09 DE ABRIL DE 2020

Ainda falta um ano


Amenidades
01 de novembro de 2019


Como é comum nesta época, o tempo mudou repentinamente, e pingos grossos de chuva começaram a cair. Quando eu saí de casa o céu estava límpido e o sol brilhava, e como a gente só se lembra da sombrinha depois que a chuva cai, fui pega de surpresa.

Entrei na primeira lanchonete cuja porta vi aberta, porque a chuva já demonstrava que ia cair bem forte. Outros desavisados como eu tiveram a mesma idéia, porque logo o pequeno espaço ficou com várias pessoas.
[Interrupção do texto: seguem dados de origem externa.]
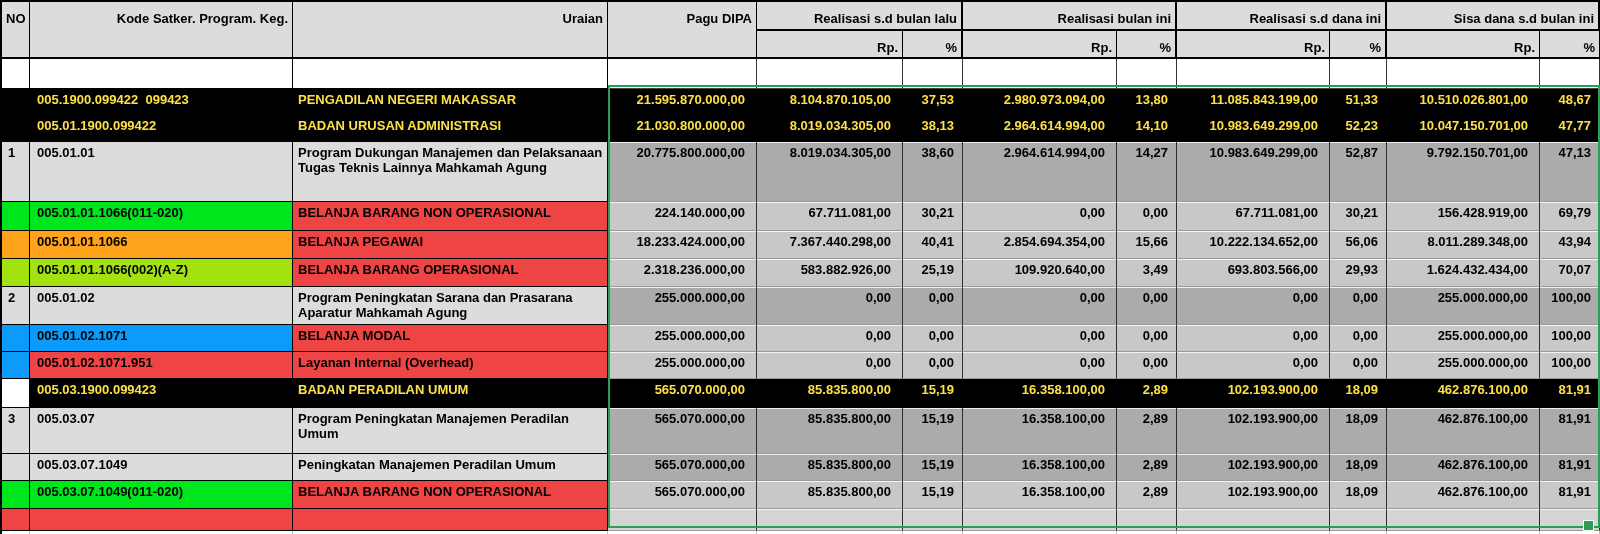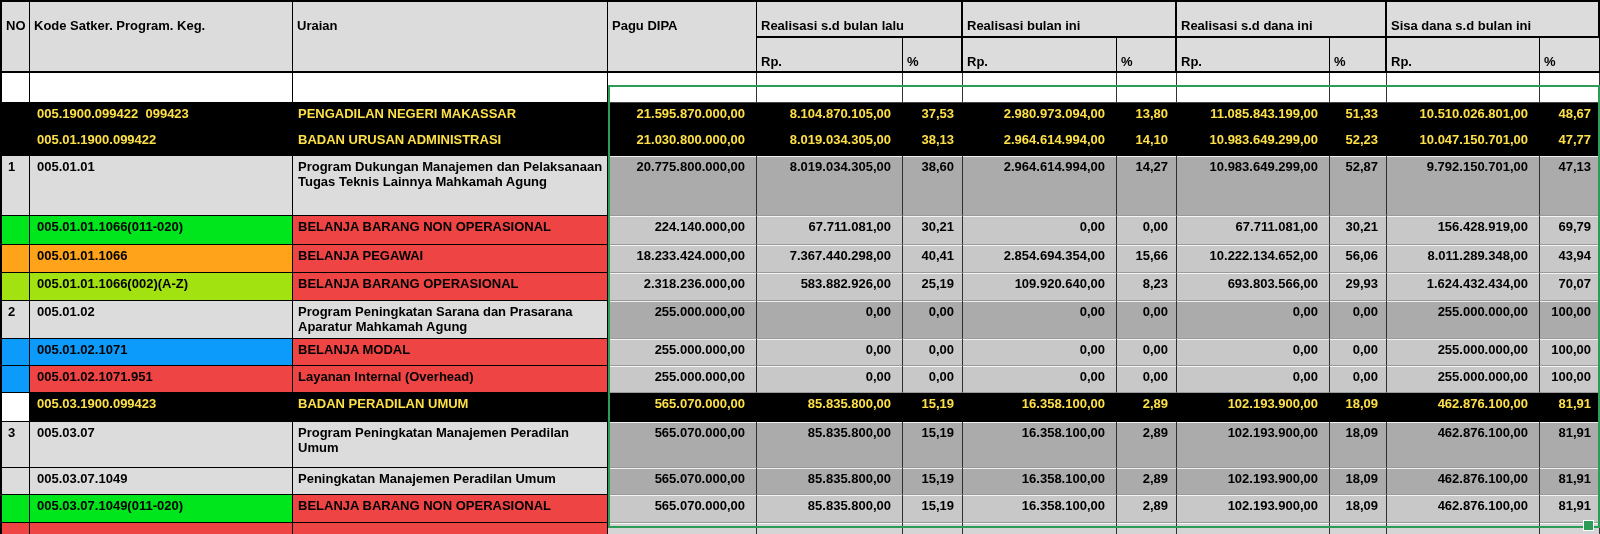--- a/index.html
+++ b/index.html
@@ -9,21 +9,21 @@
   }
   table{table-layout:fixed;width:1600px;border-collapse:separate;border-spacing:0;}
   th,td{
     box-sizing:border-box;vertical-align:top;overflow:hidden;
     padding:4px 4px 2px 4px;font-size:13px;line-height:1.12;font-weight:700;
   }
   
   th{
     background:var(--label-gray,#dcdcdc);
     border-right:1px solid #000;border-bottom:1px solid #000;
-    text-align:left;padding-top:17px;
+    text-align:right;padding-top:10px;
   }
   thead tr:first-child th{border-top:2px solid #000;}
   th.first{border-left:2px solid #000;}
   th.th-span{border-bottom:2px solid #000;}
   th.th-group{border-bottom:2px solid #000;border-right:2px solid #000;}
   thead tr.h2 th{border-bottom:2px solid #000;}
   thead tr.h2 th.gend{border-right:2px solid #000;}
   
   td.left{border-right:1px solid #000;border-bottom:1px solid #000;background:#ef4444;}
   td.first{border-left:2px solid #000;}
@@ -195,21 +195,21 @@
           <td class="dpct">43,94</td>
         </tr>
         <tr class="v-chartreuse" style="height: 28px;">
           <td class="left c-no first"></td>
           <td class="left c-kode">005.01.01.1066(002)(A-Z)</td>
           <td class="left c-uraian">BELANJA BARANG OPERASIONAL</td>
           <td class="dnum">2.318.236.000,00</td>
           <td class="dnum">583.882.926,00</td>
           <td class="dpct">25,19</td>
           <td class="dnum">109.920.640,00</td>
-          <td class="dpct">8,23</td>
+          <td class="dpct">3,49</td>
           <td class="dnum">693.803.566,00</td>
           <td class="dpct">29,93</td>
           <td class="dnum">1.624.432.434,00</td>
           <td class="dpct">70,07</td>
         </tr>
         <tr class="v-program" style="height: 38px;">
           <td class="left c-no first">2</td>
           <td class="left c-kode">005.01.02</td>
           <td class="left c-uraian">Program Peningkatan Sarana dan Prasarana Aparatur Mahkamah Agung</td>
           <td class="dnum">255.000.000,00</td>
Ao meu lado, dois homens discutiam sobre política, e pelo tom já alterado que nenhum dos dois parecia fazer questão de esconder, percebi que a conversa já devia estar acontecendo há algum tempo.

As pessoas ficavam olhando para fora, esperando a chuva passar, mas tive a impressão que o faziam mais para dar a entender que não estavam prestando atenção, uma vez que não escutar era impossível.

Fui até o balcão e pedi um suco, embora não estivesse com sede, mas foi uma forma que encontrei de me assentar e assim meio que “justificar” a minha presença ali, o que tornou-me mais à vontade.

A discussão continuava.

- Fulano não fez nada.

- Não? E fulano, que além de não fazer nada, ainda roubou (frase forte, ainda mais em público)

Ficou claro que não estavam preocupados com a política, mas com nomes, cada um defendendo o seu candidato, em uma época em que as candidaturas nem se oficializaram ainda.

Fiquei pensando que ainda falta um ano para as eleições, talvez os referidos “fulanos” nem saiam candidatos e já tem quem esteja brigando por eles. É interessante como algumas pessoas se apegam a nomes para determinados cargos, tanto executivo como legislativo, e não enxergam mais nada. Vira fanatismo.

Acreditar em alguém, ter nele seu candidato, tudo bem. Mas parecia que eles já iam votar amanhã, tamanha a empolgação. E se a pessoa por eles escolhida não se candidatar? Pode ser que tanto o escolhido por um, como o escolhido pelo outro, nem se interessem pelas eleições, mas eles já citavam os nomes em público, já expunham as qualidades e os defeitos de ambos, e, claro, o escolhido só tinha qualidades e o desafeto só tinha defeitos. Outro erro: por que o fato da pessoa não ser a escolhida para o voto a torna um desafeto?

Fiquei ouvindo e pensando que se hoje já está assim, o que esperar do ano que vem. Tomei o meu suco bem devagarzinho, rezando para que a chuva passasse logo.